Background & Motivation¶
- Background: Classifier-Free Guidance (CFG) is the standard approach for improving generation quality in diffusion models by steering samples toward high-probability regions of the conditional distribution. However, excessively large CFG scales lead to oversimplification or distortion and reduce sample diversity. Methods such as Autoguidance address this by using a "degraded version of the model" as the reference, but require separately training a weaker model or incurring additional sampling steps.
- Limitations of Prior Work: (1) CFG at high guidance scales over-emphasizes class conditioning, pushing samples toward "template images" and reducing diversity; (2) Autoguidance requires dedicated training of a weaker model, which is costly and inflexible; (3) Methods such as PAG/SEG require carefully designed degradation strategies and impose additional sampling overhead.
- Key Challenge: The desired effect of Autoguidance — improving quality while preserving diversity — cannot be achieved without either training a separate degraded model or increasing sampling steps.
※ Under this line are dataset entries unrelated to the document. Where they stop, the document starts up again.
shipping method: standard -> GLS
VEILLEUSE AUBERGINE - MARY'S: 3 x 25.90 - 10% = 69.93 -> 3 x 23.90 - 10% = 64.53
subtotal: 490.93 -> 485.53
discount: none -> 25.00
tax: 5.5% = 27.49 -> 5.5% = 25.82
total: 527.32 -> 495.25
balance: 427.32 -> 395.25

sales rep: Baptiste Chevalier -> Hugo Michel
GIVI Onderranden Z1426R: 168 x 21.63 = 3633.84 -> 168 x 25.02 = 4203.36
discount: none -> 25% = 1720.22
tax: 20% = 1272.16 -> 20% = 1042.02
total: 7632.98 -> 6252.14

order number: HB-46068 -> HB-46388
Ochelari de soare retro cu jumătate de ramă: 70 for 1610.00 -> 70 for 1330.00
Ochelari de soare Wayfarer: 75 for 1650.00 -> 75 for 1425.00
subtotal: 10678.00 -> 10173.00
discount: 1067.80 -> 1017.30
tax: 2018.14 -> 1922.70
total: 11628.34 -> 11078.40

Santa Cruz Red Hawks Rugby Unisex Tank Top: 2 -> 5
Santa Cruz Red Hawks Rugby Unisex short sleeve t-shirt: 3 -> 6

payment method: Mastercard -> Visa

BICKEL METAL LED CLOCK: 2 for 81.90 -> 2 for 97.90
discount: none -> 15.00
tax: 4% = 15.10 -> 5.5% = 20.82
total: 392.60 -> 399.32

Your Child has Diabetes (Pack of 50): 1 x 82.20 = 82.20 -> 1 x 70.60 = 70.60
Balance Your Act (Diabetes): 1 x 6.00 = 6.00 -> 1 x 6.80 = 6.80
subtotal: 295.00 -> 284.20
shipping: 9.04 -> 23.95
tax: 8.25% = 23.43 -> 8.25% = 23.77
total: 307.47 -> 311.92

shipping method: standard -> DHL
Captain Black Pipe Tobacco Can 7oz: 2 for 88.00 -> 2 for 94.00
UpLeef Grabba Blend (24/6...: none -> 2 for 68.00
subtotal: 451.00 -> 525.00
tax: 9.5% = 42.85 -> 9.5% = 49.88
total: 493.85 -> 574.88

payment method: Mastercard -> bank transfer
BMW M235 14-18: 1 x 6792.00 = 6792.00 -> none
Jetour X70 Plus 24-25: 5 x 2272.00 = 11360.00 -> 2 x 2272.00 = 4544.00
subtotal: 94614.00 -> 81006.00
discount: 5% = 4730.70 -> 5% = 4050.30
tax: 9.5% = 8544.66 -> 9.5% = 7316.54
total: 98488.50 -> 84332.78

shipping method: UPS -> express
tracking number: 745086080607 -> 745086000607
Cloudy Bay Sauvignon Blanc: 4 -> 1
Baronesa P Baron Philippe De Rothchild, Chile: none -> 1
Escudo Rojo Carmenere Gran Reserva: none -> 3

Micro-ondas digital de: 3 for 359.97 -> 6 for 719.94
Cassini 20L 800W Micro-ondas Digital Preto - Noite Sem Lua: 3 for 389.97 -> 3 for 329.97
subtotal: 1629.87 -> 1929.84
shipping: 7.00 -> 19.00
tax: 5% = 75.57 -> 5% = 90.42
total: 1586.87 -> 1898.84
- Goal: To achieve Autoguidance-level improvements in generation quality and diversity at virtually zero additional cost.
- Key Insight: Intermediate-layer outputs of a deep network are inherently a "weaker version" of the final output, having been processed by only a subset of Transformer blocks. If intermediate layers are trained to perform denoising, they naturally provide a "weak-vs-strong" contrastive signal at sampling time.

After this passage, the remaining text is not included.